One company focusing on AI-based analytics for B2B applications has adopted a unique way of leveraging the extensive digital footprints that provide descriptive attributes of all types of firms. Their approach to leveraging data assets combines both the “art and science” of producing analytic solutions. EverString Technology considers the diverse sectors of the web that contain descriptive information of businesses (e.g. site domains, employee digital footprints, etc.) and also incorporates input from expert practitioners in the B2B space to help further describe individual businesses. EverString deploys machine learning to identify, extract, and model a categorization scheme of companies so that users in the B2B space can more accurately identify opportunities.

B2B companies need to know, for example, how many companies exist in a given market space. How can they identify and access all those firms that fall into the market pertaining to their product or service? And which specific buyers should they target within those firms? By creating a micro-categorization scheme and applying guided AI to various sectors of the web, EverString can produce thousands of customer insights in a short period for their B2B customers. The company has created an intelligent system to augment customer data in the B2B space.

One B2B company that utilizes EverString’s platform is Autodesk, a multinational software company that provides software for the architectural, engineering, construction, manufacturing, media, and entertainment industries. A major focus in Autodesk’s approaches to B2B sales over the past several years has been on using more data for account selection and understanding. But in large design-oriented companies, it is often difficult to understand which individuals might have an interest in computer-aided design (CAD) software.

Prior to working with EverString, Autodesk relied on field experience and customer buying histories. Now they rely increasingly on predictive analytics from EverString to identify likely customers. One key model is the “Enterprise Business Agreement Propensity Model,” which suggests which executives within a large customer organization are most likely to engage in an enterprise-level agreement with Autodesk. The company also maintains an overall account potential model that also makes use of EverString data and predictions.

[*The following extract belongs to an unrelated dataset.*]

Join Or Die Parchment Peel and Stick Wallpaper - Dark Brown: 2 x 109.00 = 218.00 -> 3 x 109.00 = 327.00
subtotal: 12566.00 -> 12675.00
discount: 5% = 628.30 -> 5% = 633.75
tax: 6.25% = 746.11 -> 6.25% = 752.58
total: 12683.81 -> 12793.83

The primary users of the data and models are, of course, the Autodesk sales force. They are given ranked recommendations and also the raw scores created by the EverString models. The Global Sales Strategy organization within Autodesk manages the process and tries to ensure that the data and models check out.

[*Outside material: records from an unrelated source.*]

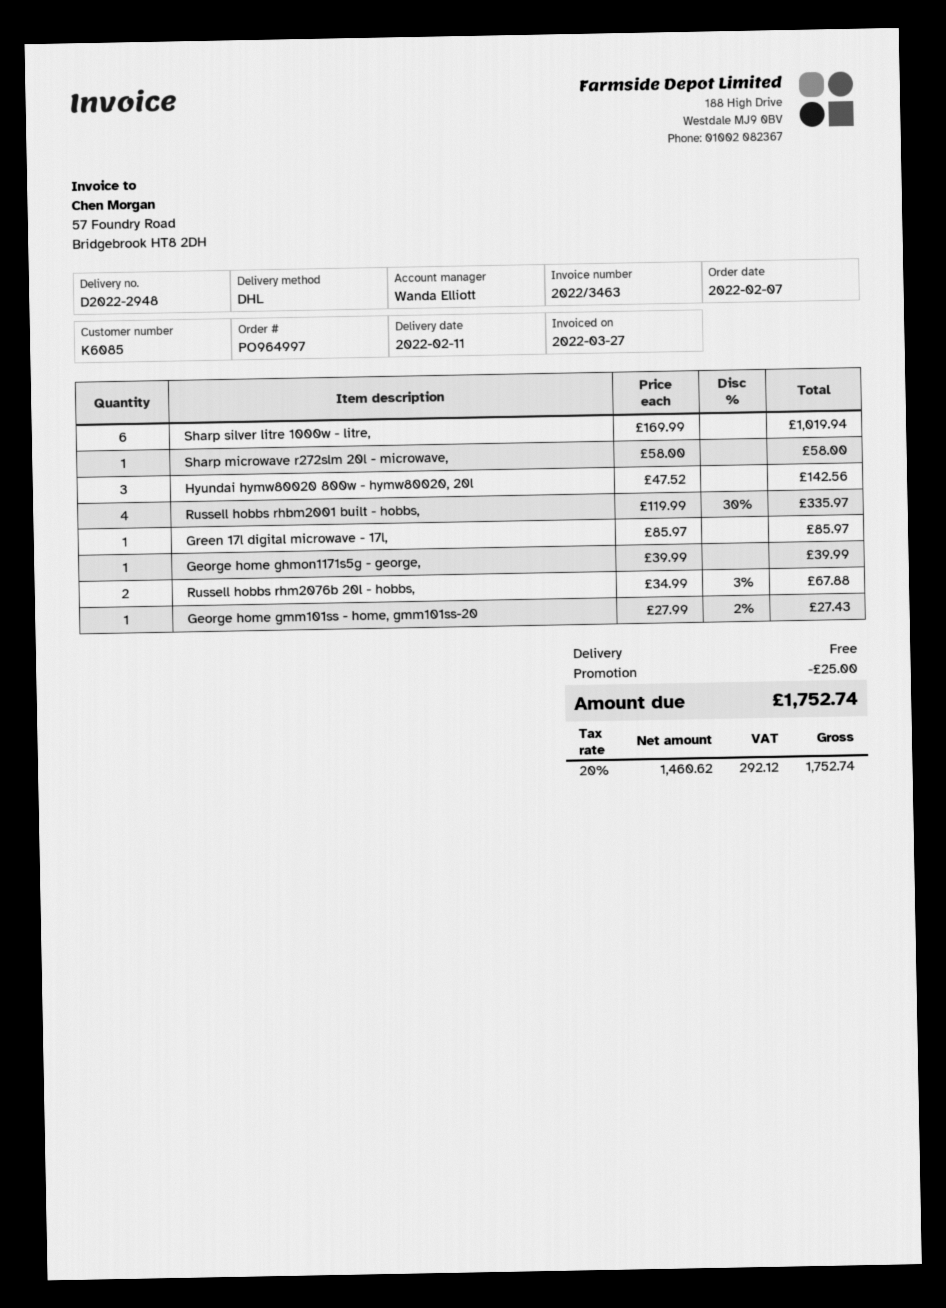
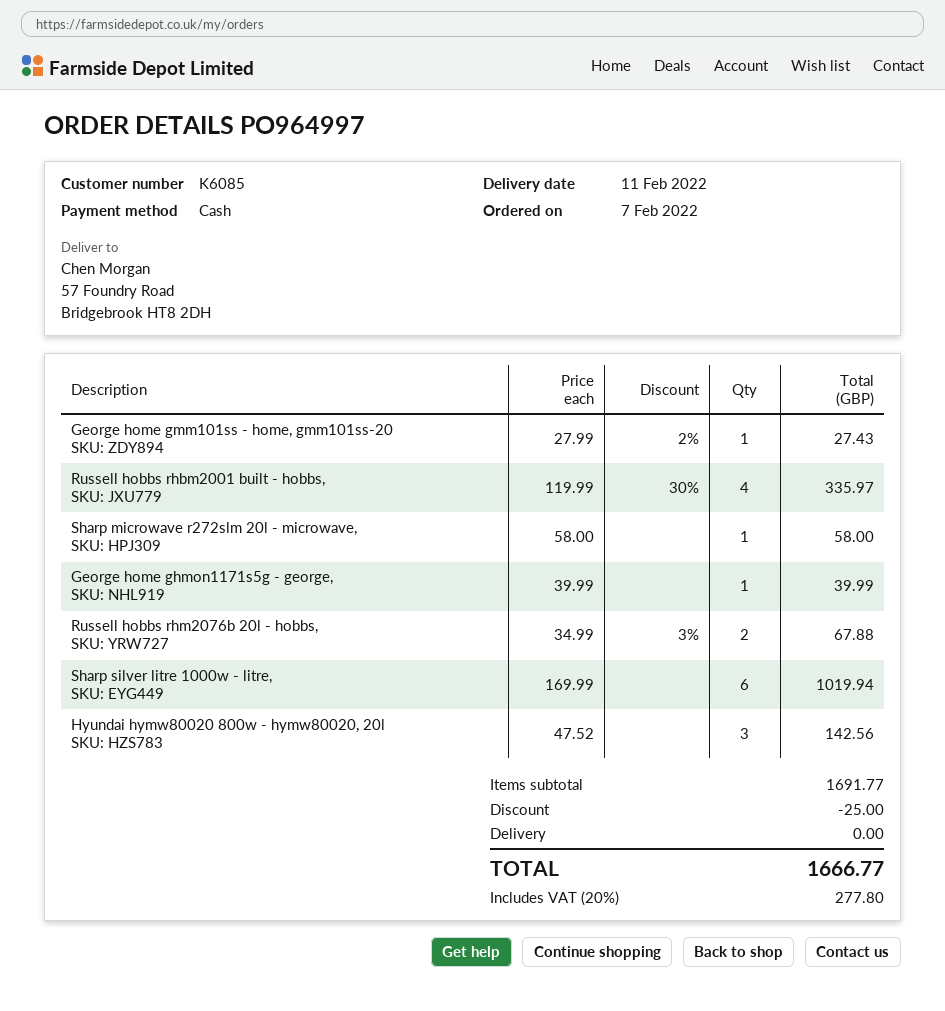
Green 17l digital microwave - 17l,: 1 x 85.97 = 85.97 -> none
tax: 20% = 292.12 -> 20% = 277.80
total: 1752.74 -> 1666.77

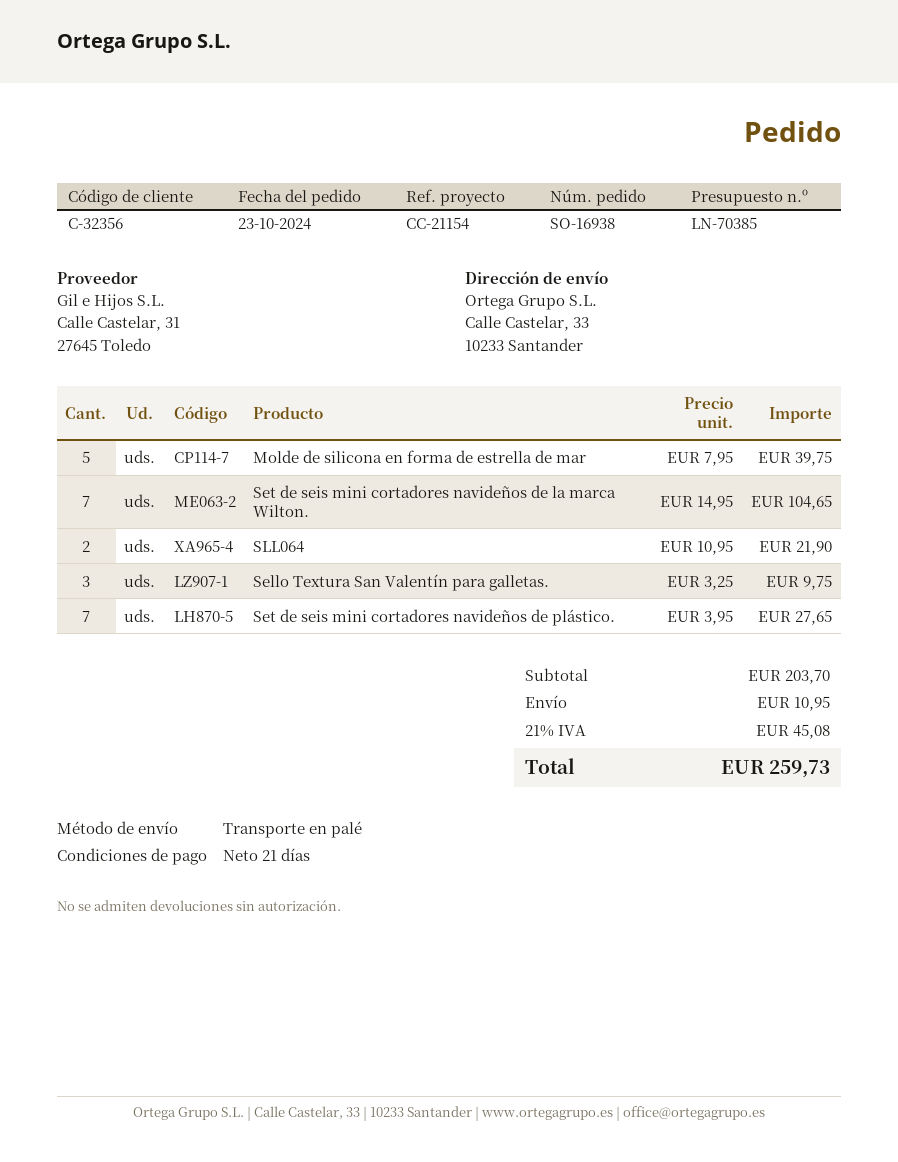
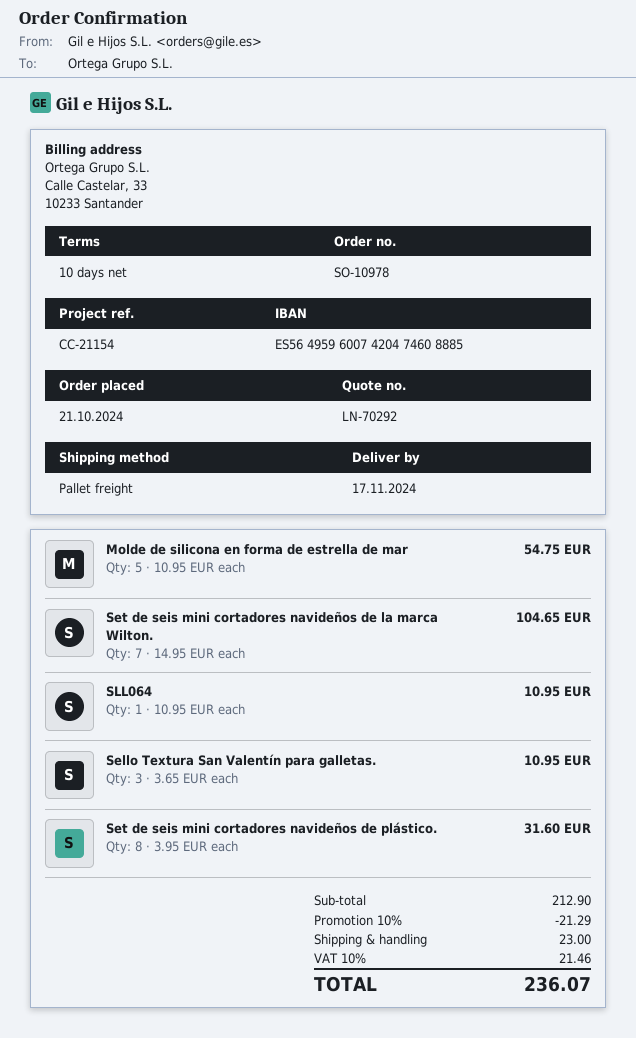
quote number: LN-70385 -> LN-70292
order number: SO-16938 -> SO-10978
order date: 2024-10-23 -> 2024-10-21
payment terms: 21 days -> 10 days
Molde de silicona en forma de estrella de mar: 5 x 7.95 = 39.75 -> 5 x 10.95 = 54.75
SLL064: 2 x 10.95 = 21.90 -> 1 x 10.95 = 10.95
Sello Textura San Valentín para galletas.: 3 x 3.25 = 9.75 -> 3 x 3.65 = 10.95
Set de seis mini cortadores navideños de plástico.: 7 x 3.95 = 27.65 -> 8 x 3.95 = 31.60
subtotal: 203.70 -> 212.90
discount: none -> 10% = 21.29
shipping: 10.95 -> 23.00
tax: 21% = 45.08 -> 10% = 21.46
total: 259.73 -> 236.07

It is early days for the use of these capabilities at Autodesk, but thus far both the sales teams and the Global Sales Strategy group feel that the EverString offerings are very helpful to the sales process. As Matthew Stevens, Autodesk’s Sales Insights Manager within Global Sales Strategy told us:

“EverString provides key inputs on analytics, which we convert into potential sales opportunities. It’s early to judge the exact payoff, but it’s difficult to imagine making a recommendation without these insights. We are challenged to respond to all the questions about accounts and scores, but at least we have data to support our recommendations now.”

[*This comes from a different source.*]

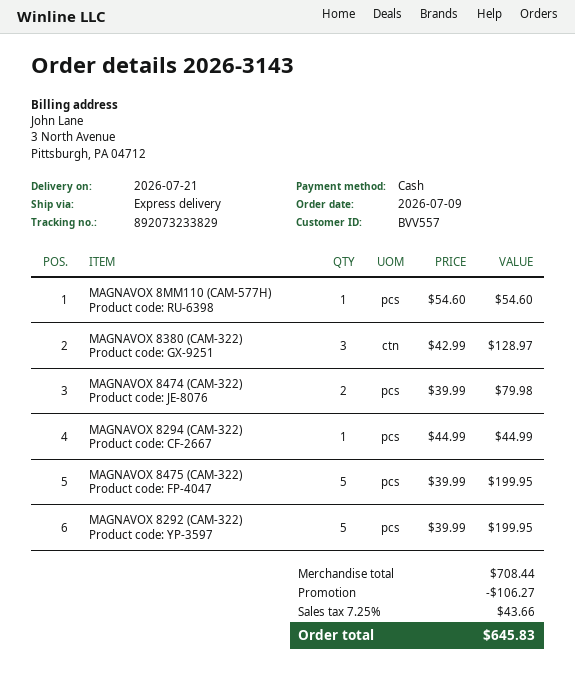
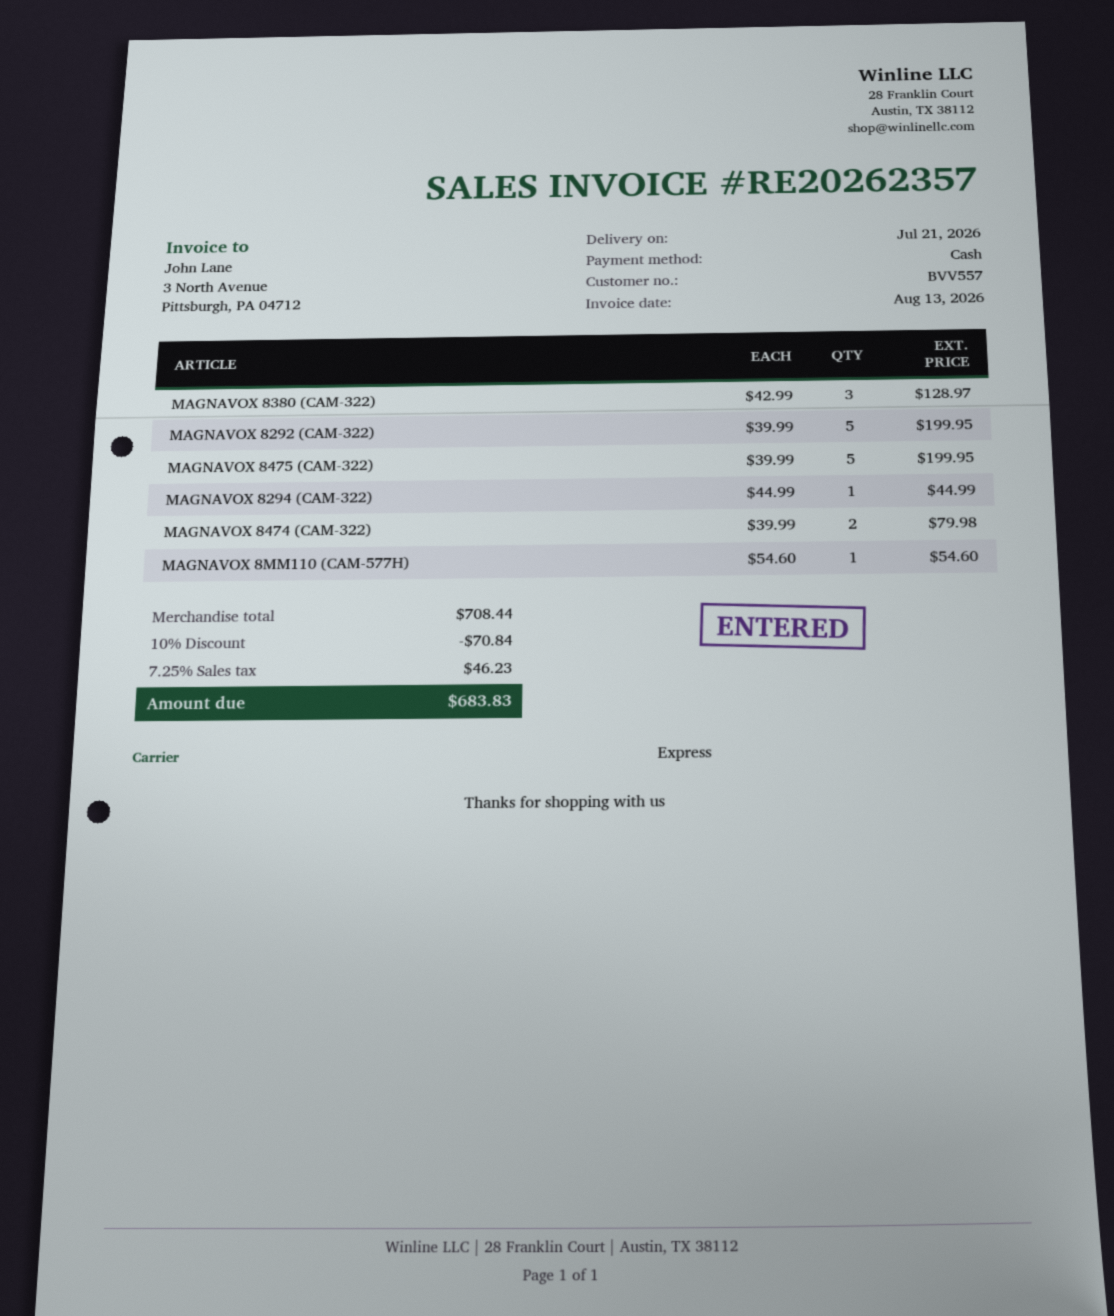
discount: 106.27 -> 70.84
tax: 7.25% = 43.66 -> 7.25% = 46.23
total: 645.83 -> 683.83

Stevens also noted that there are many more activities to pursue in the future with this data-driven approach to sales.

“Finding data on European and Asian companies is challenging due to privacy regulations and language differences. We’re working with EverString to understand these opportunities better. Currently our EverString analytics and data are not connected with Salesforce, our CRM system. But we are at the first stage of a multistage journey to understand analytics and insights in sales. We are definitely moving in the right direction.”

New tools from organizations like EverString are enabling B2B-oriented firms like Autodesk to develop much more data-driven approaches to sales and marketing. The amount and quality of data on businesses may not yet approach that for consumers, but there is considerable progress being made in achieving parity.